Charlex-Webshell

Welcome to Charlex-Webshell — the ultimate hacker tool for secret control!

What’s inside?

• Flask webshell with a secret, random URL (UUID) to stay hidden from prying eyes.
• Powerful C2 server inside the Flask app, listening on port 5555, talking to clients with sneaky XOR encryption.
• Smart client agent that connects back, runs your commands, and sends back the results.
• Cool green-on-black terminal UI for that real hacker feel.

How to use

1. Run the client agent on the target machine:

python client_agent.py

(Change the IP in client_agent.py if needed)

1. Start the webshell (with the C2 server):

python app.py

1. Open your browser and go to:

http://127.0.0.1:5555/<secret-uuid>

(The secret UUID shows up in the console when you start the webshell)
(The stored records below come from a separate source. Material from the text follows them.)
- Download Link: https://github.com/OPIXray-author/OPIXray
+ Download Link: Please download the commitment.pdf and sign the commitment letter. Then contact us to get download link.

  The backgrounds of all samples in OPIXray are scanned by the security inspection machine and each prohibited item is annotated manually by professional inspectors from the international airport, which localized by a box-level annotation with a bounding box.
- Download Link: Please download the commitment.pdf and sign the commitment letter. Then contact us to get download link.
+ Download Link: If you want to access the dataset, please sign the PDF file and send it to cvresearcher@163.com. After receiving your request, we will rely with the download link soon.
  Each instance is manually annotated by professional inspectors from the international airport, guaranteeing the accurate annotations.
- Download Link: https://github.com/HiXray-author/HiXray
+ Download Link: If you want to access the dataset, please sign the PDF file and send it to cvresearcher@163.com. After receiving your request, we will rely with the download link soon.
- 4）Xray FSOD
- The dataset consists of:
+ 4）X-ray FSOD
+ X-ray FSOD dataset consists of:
1. Pick your target client from the list, type commands, hit Enter, and watch the magic happen!

Important stuff

• For authorized use only — don’t be a jerk.
• Communication uses simple XOR encryption — not perfect, but sneaky.
• The secret URL keeps you hidden.
• Stay safe, stay smart.

Files

• app.py — Flask webshell backend with built-in C2 server
• client_agent.py — The little agent that does your bidding
• templates/shell.html — The hacker-themed terminal UI
• .gitignore — Stuff to ignore in git

License

Use it wisely.

How to compile the client agent

Want a standalone executable? Here’s how:

1. Create and activate a Python virtual environment:

python3 -m venv venv
source venv/bin/activate

1. Upgrade pip and install PyInstaller:

pip install --upgrade pip
pip install pyinstaller

1. Compile the client agent script:

pyinstaller --onefile client_agent.py

1. Find your executable in the dist/ folder.

2. When done, deactivate the virtual environment:
   

deactivate

This replaces the old compile_client_agent.sh script.